Dataset entries:
'''
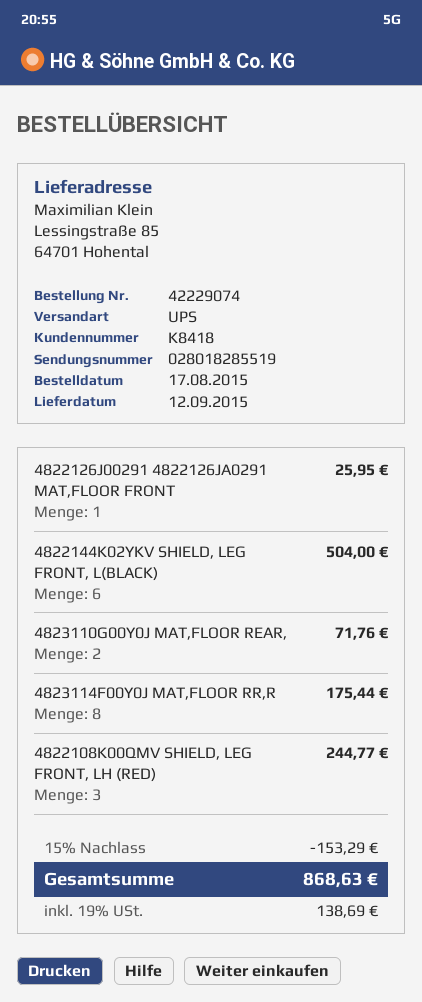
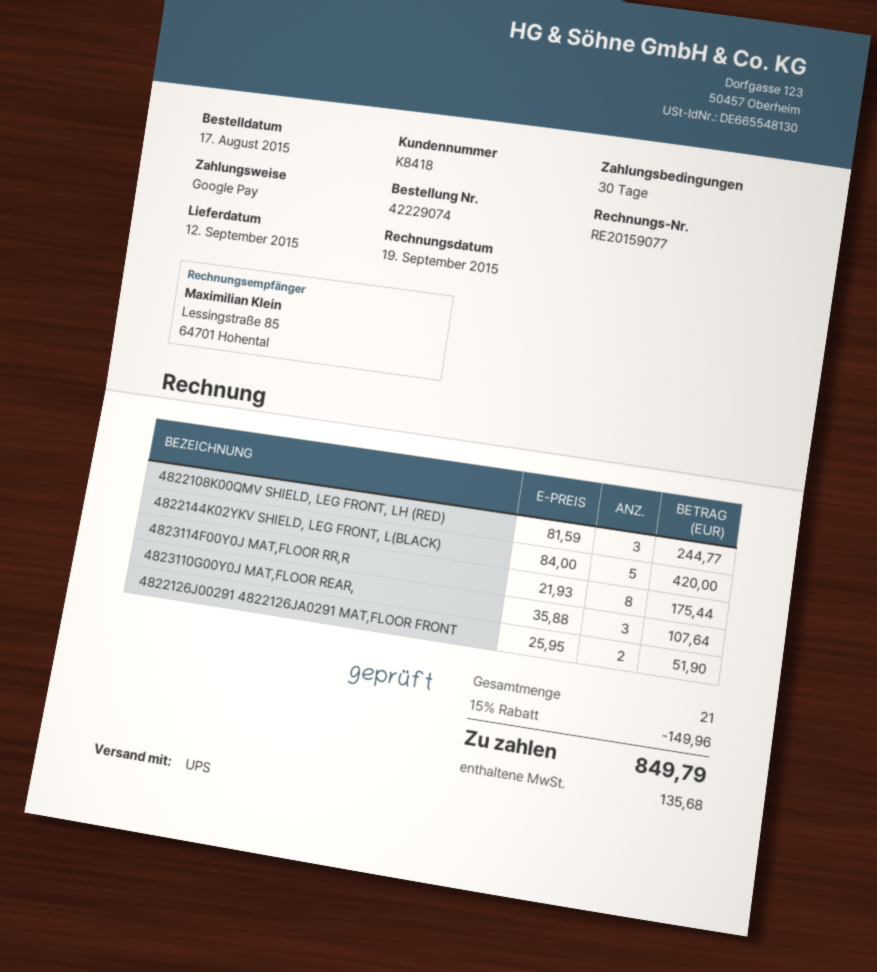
4822126J00291 4822126JA0291 MAT,FLOOR FRONT: 1 for 25.95 -> 2 for 51.90
4822144K02YKV SHIELD, LEG FRONT, L(BLACK): 6 for 504.00 -> 5 for 420.00
4823110G00Y0J MAT,FLOOR REAR,: 2 for 71.76 -> 3 for 107.64
discount: 15% = 153.29 -> 15% = 149.96
tax: 138.69 -> 135.68
total: 868.63 -> 849.79

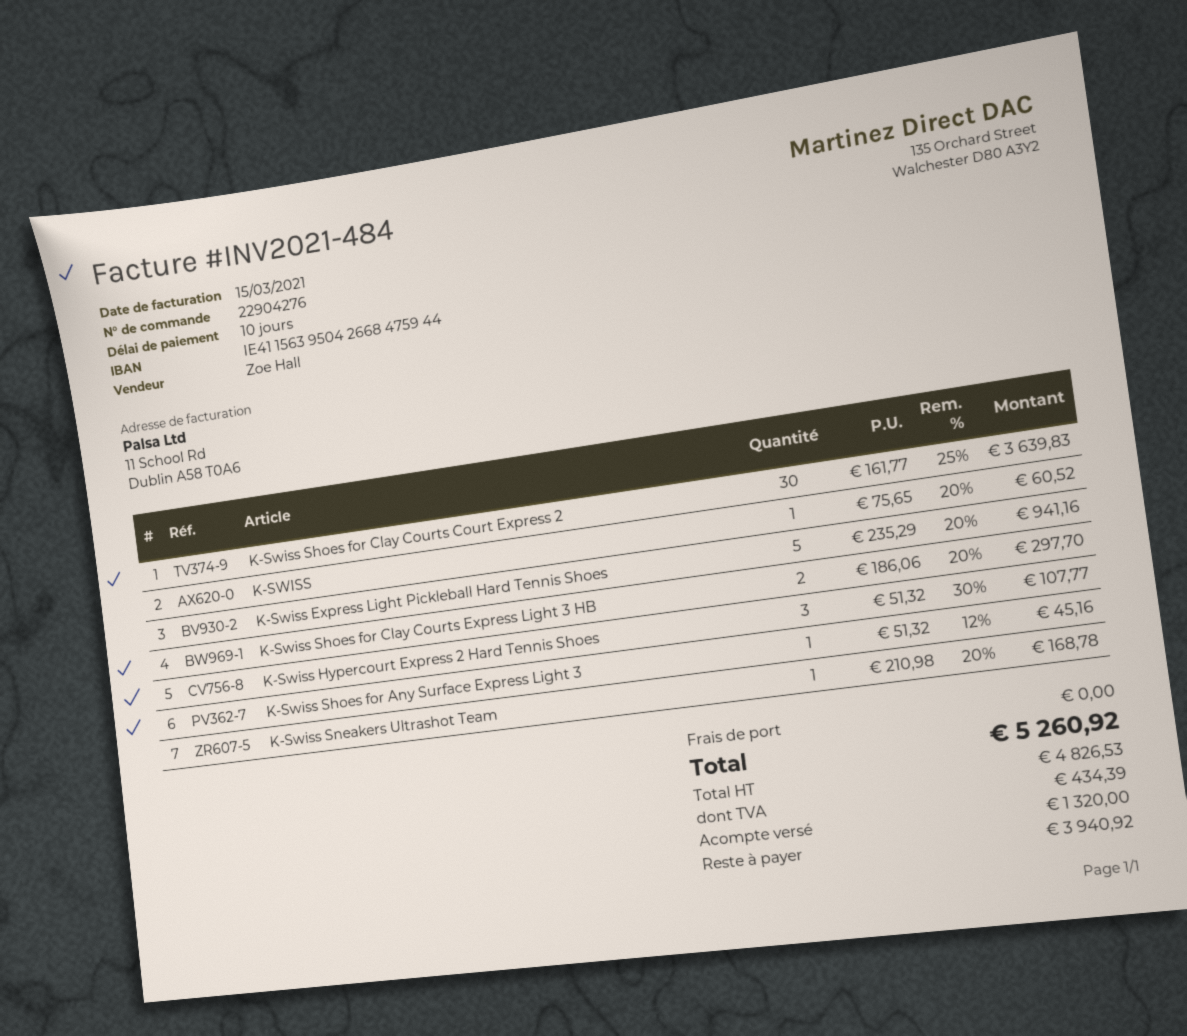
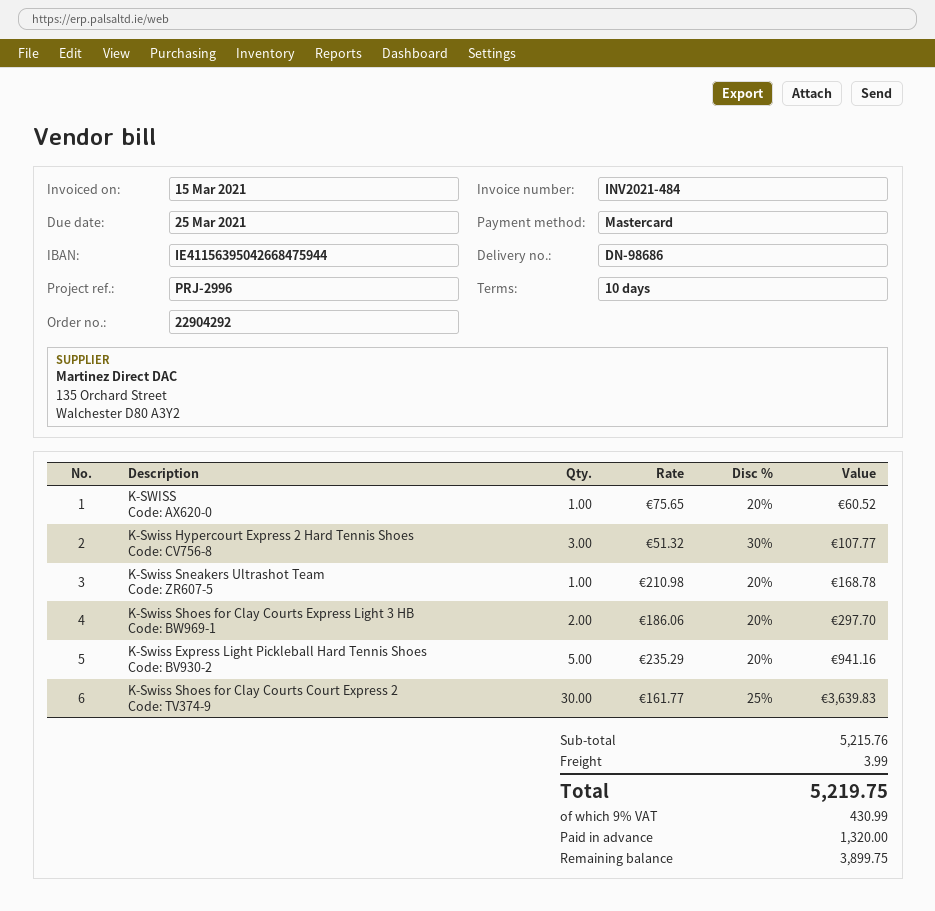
order number: 22904276 -> 22904292
K-Swiss Shoes for Any Surface Express Light 3: 1 x 51.32 - 12% = 45.16 -> none
shipping: 0.00 -> 3.99
tax: 434.39 -> 430.99
total: 5260.92 -> 5219.75
balance: 3940.92 -> 3899.75

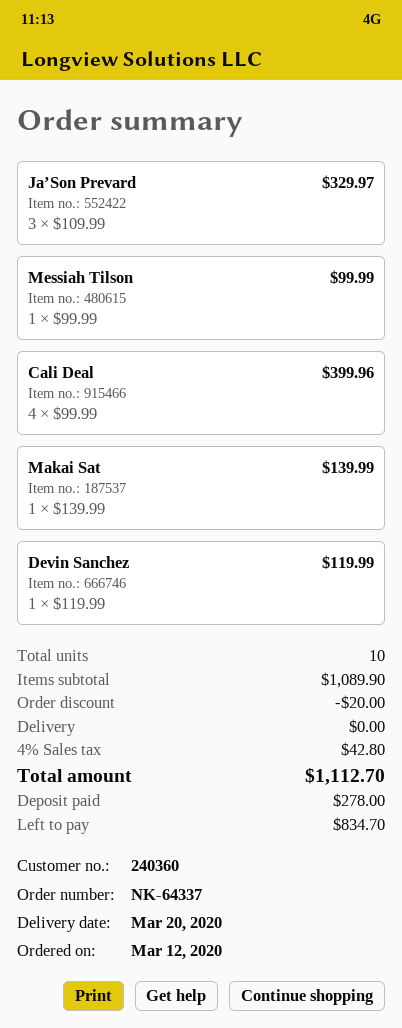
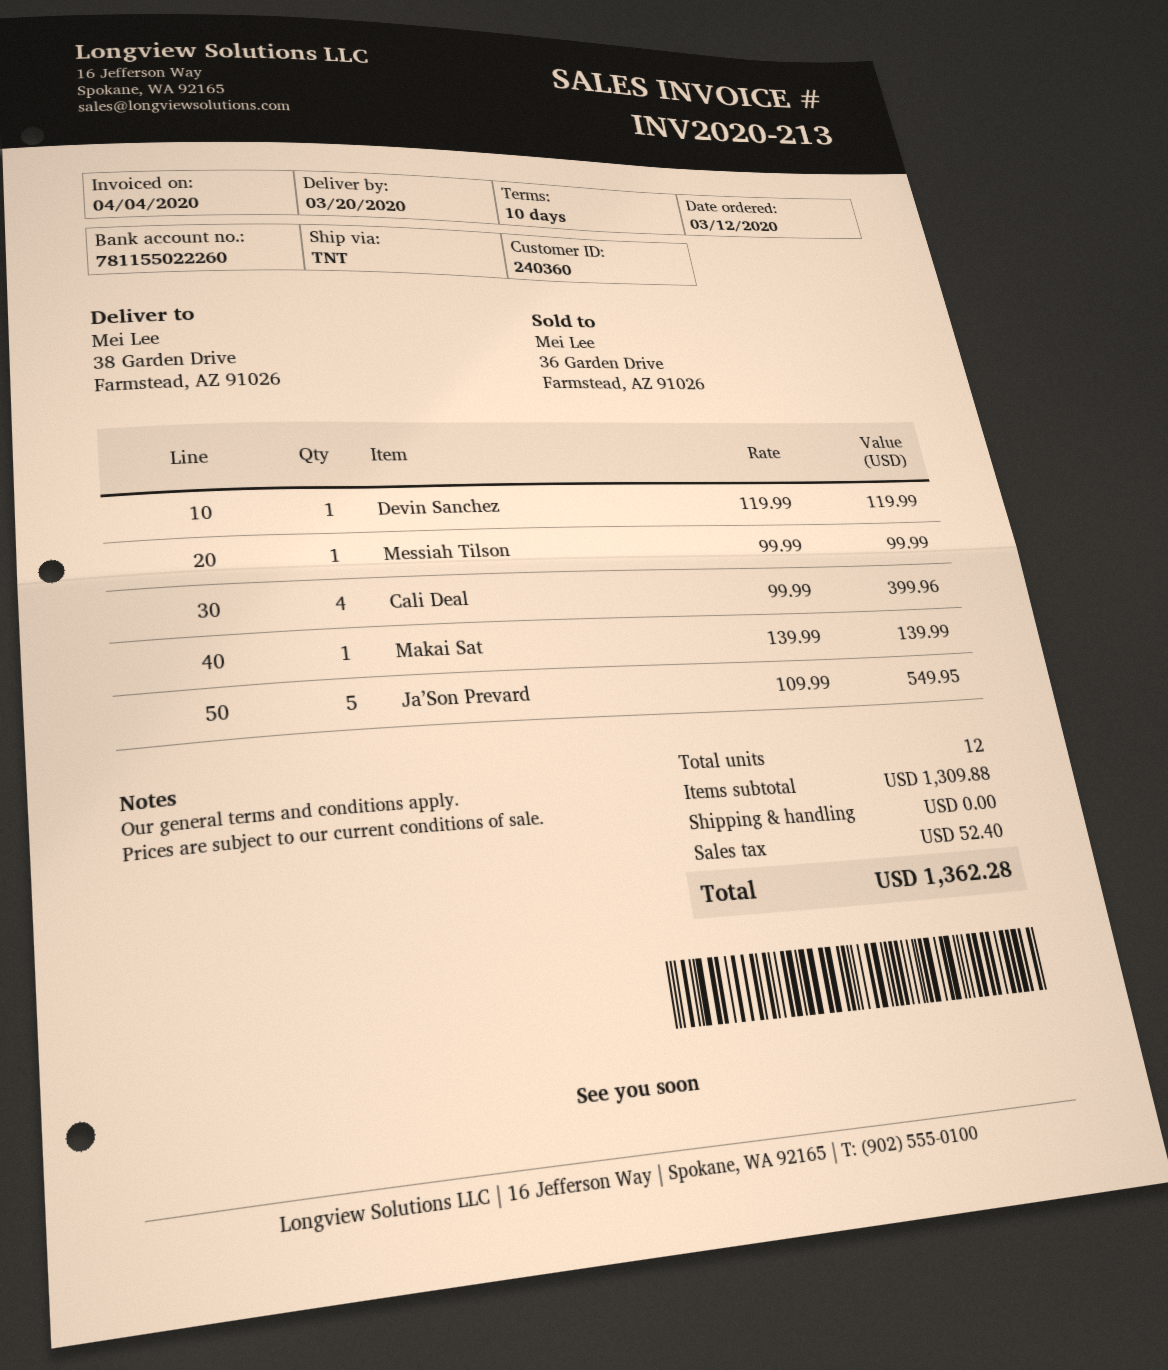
Ja’Son Prevard: 3 x 109.99 = 329.97 -> 5 x 109.99 = 549.95
total quantity: 10 -> 12
subtotal: 1089.90 -> 1309.88
discount: 20.00 -> none
tax: 42.80 -> 52.40
total: 1112.70 -> 1362.28

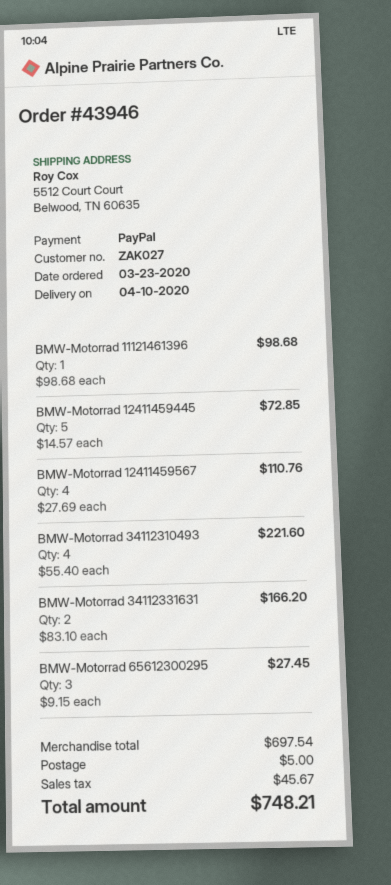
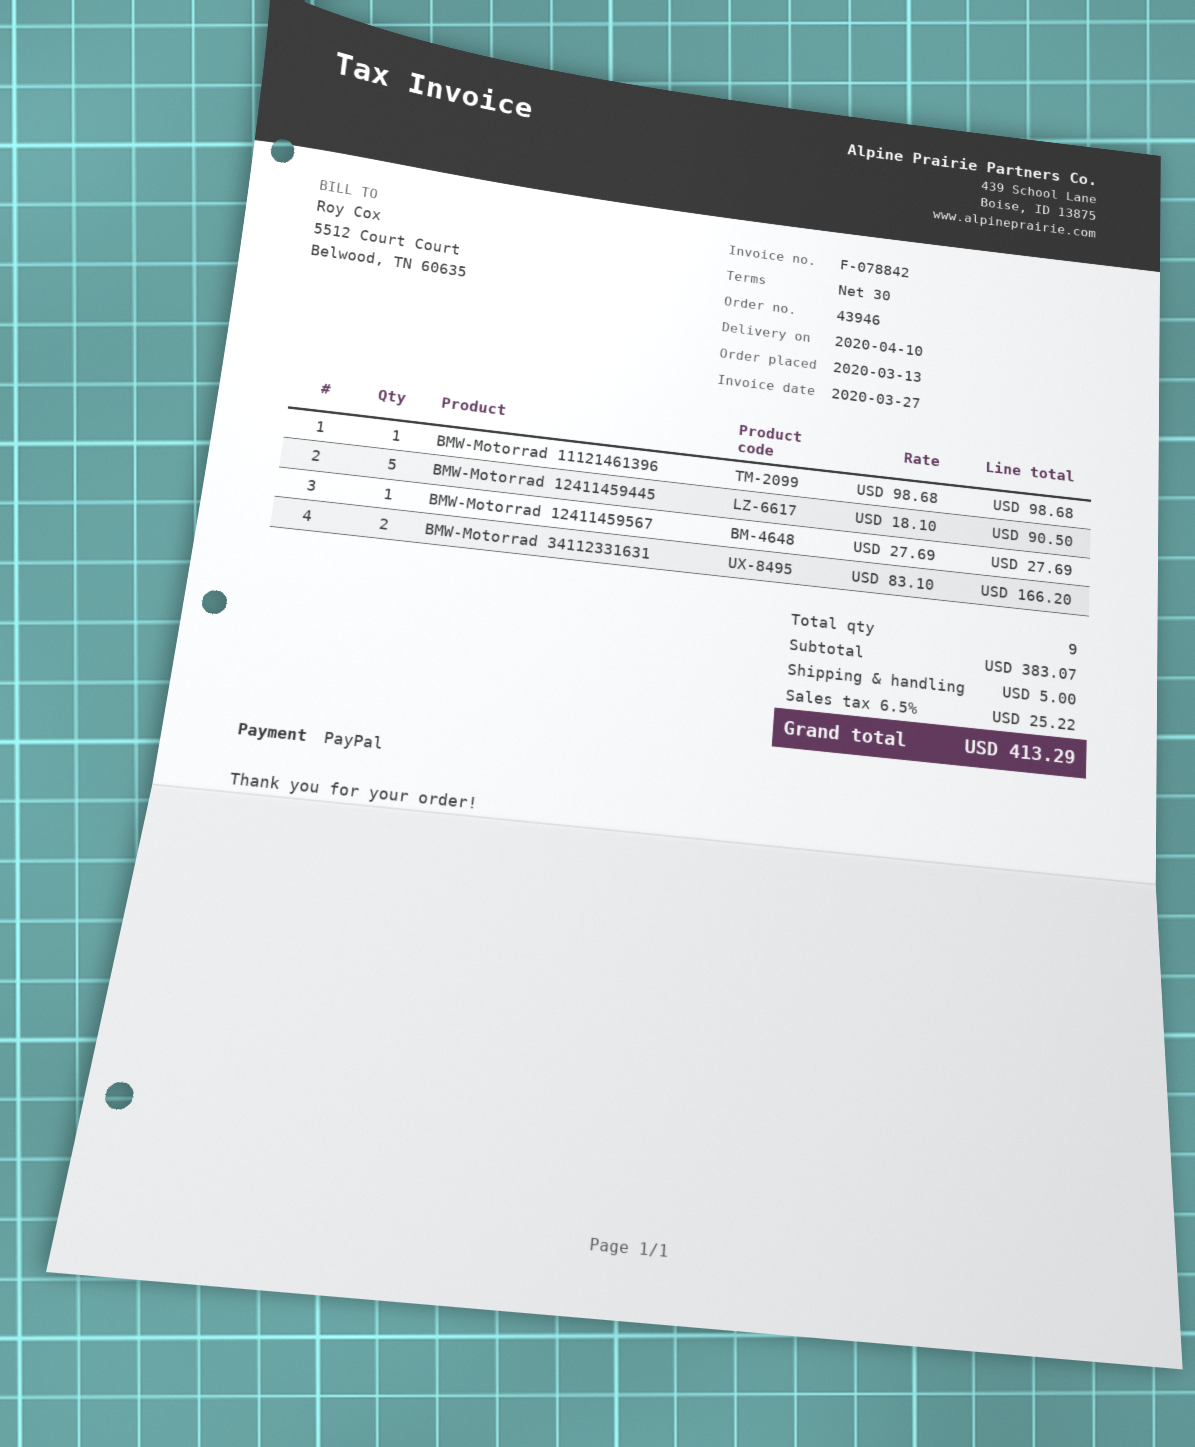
order date: 2020-03-23 -> 2020-03-13
BMW-Motorrad 12411459445: 5 x 14.57 = 72.85 -> 5 x 18.10 = 90.50
BMW-Motorrad 12411459567: 4 x 27.69 = 110.76 -> 1 x 27.69 = 27.69
BMW-Motorrad 34112310493: 4 x 55.40 = 221.60 -> none
BMW-Motorrad 65612300295: 3 x 9.15 = 27.45 -> none
subtotal: 697.54 -> 383.07
tax: 45.67 -> 25.22
total: 748.21 -> 413.29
'''
▶ [WORK REQUEST]
The answer should be a single number: the count of lines in the records that hold the string "FLOOR".

▶ [YOUR SOLUTION]
2